Problemem była także kluczowa dla gospodarki kwestia własności dużych zakładów przemysłowych, które np. na Śląsku znajdowały się głównie w niemieckich rękach. Przez dwadzieścia lat udało się rozwiązać te zależności, jednak za cenę dużego udziału państwa w gospodarce.
Niebagatelne znaczenie miało też wywalczenie w kolejnych powstaniach przynależności Wielkopolski i większej części Górnego Śląska do Polski. Wielkopolska miała wielkie znaczenie jako ośrodek cywilizacyjny, Górny Śląsk zaś - jako serce gospodarcze odradzającego się państwa.

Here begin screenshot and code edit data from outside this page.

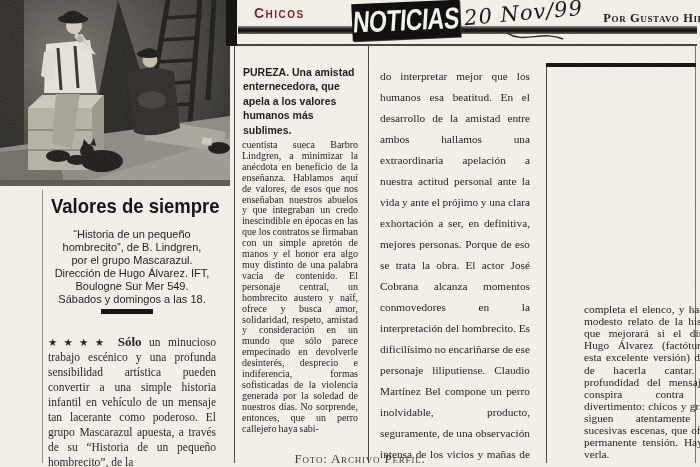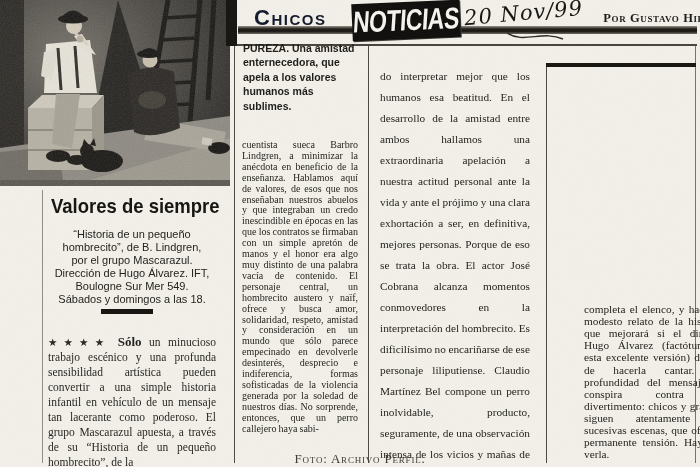--- a/index.html
+++ b/index.html
@@ -11,7 +11,7 @@
   .header-left-bar{position:absolute; left:226px; top:0; width:11px; height:46px; background:#15130f;}
   .kicker{
     position:absolute; left:254px; top:5px; font-family:"Liberation Sans",sans-serif;
-    font-weight:bold; font-size:22px; letter-spacing:1.5px; font-variant:small-caps; color:#0f172a;
+    font-weight:bold; font-size:14px; letter-spacing:1.5px; font-variant:small-caps; color:#7f1d1d;
   }
   .rule-thick{
     position:absolute; left:238px; top:26px; width:459px; height:8px;

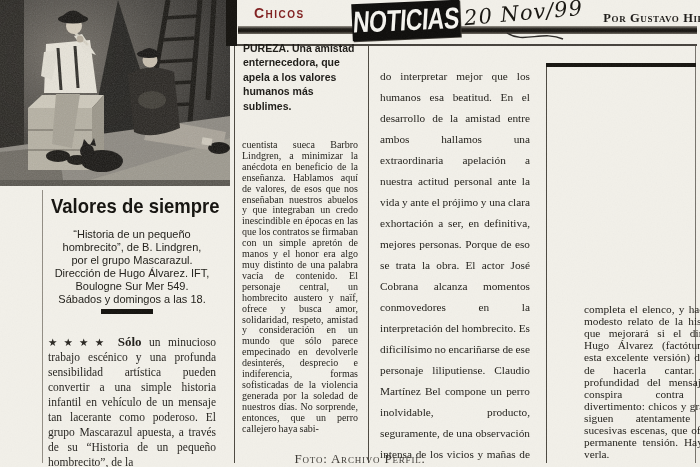--- a/index.html
+++ b/index.html
@@ -65,7 +65,7 @@
   .lead-word{font-weight:bold; font-size:13px;}
   
   .caption{
-    position:absolute; left:243px; top:41px; width:112px;
+    position:absolute; left:243px; top:65px; width:112px;
     font-family:"Liberation Sans",sans-serif; font-weight:bold; font-size:10.5px; line-height:14.4px;
     color:#1c1a16;
   }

Integracja ziem dawnych zaborów w II RP. Fot.: Adam Ziemienowicz/PAP Infografika
2. Prawa wyborcze kobiet
28 listopada 1918 roku Józef Piłsudski wydał dekret, który przyznawał prawa wyborcze kobietom. Polska znalazła się w forpoczcie państw, które nadały prawa wyborcze kobietom. We Francji obywatelki uczestniczą w wyborach od 1944 r. we Włoszech od 1945, w Szwajcarii od 1971, a w jednym z jej kantonów od 1990!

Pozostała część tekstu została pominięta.